Search, Autocomplete And Restaurant Discovery

What's being tested

Uber-style restaurant search tests whether you can design a low-latency retrieval system that combines text search, prefix autocomplete, geospatial filtering, freshness, ranking, and operational safety. For a Software Engineer, the interviewer is probing architecture judgment: what should be precomputed, what should be evaluated at query time, how to shard and cache, and how to keep results correct when restaurants open, close, move, or change menus. Uber cares because search is on the critical path of marketplace conversion: stale or slow results directly hurt order volume, courier efficiency, and user trust. A strong answer balances p99 latency, index freshness, ranking quality, and system simplicity without drifting into deep ML modeling or product strategy.

Core knowledge

Autocomplete is usually served from a trie, compressed trie, DAWG, or finite-state transducer rather than scanning store names.
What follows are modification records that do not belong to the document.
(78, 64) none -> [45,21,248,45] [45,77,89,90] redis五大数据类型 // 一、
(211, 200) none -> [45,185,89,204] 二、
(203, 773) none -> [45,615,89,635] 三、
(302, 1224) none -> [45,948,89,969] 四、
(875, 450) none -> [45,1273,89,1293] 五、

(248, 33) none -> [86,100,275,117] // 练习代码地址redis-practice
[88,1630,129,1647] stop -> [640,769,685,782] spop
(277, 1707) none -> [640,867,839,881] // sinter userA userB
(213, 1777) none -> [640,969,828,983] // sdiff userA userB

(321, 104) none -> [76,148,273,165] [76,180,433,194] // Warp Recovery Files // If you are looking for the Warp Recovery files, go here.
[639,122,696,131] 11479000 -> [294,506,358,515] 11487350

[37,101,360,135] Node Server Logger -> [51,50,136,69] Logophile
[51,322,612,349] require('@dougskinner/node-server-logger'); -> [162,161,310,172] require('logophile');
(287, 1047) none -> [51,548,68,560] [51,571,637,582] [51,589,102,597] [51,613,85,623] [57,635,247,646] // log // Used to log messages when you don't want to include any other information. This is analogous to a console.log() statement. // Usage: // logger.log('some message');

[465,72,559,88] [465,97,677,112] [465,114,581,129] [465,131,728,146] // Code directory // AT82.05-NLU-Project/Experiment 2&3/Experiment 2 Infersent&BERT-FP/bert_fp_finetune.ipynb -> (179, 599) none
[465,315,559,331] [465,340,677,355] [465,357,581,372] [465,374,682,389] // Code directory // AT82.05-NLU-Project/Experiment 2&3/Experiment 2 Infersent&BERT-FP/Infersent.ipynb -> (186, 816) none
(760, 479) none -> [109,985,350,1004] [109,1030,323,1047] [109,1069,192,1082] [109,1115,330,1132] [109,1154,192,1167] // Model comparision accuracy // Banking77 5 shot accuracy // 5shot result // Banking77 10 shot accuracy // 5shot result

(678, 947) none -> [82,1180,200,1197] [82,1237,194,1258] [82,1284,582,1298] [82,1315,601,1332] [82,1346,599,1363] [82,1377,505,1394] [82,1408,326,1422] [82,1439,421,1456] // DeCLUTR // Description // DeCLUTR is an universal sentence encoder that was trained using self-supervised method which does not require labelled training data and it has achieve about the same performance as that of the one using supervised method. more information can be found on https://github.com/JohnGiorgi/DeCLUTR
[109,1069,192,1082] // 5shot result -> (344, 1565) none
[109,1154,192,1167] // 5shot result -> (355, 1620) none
Store top- $k$ candidate IDs per prefix node for fast lookup: query time is roughly $O(|prefix| + k)$ , while memory grows with total characters and stored suggestions.
Full-text search is built around an inverted index mapping tokens to posting lists of document IDs. Systems like Lucene, Elasticsearch, and Solr handle tokenization, stemming, typo tolerance, field boosts, and scoring. Classic relevance often starts with BM25, where term frequency, inverse document frequency, and field length normalization determine text relevance.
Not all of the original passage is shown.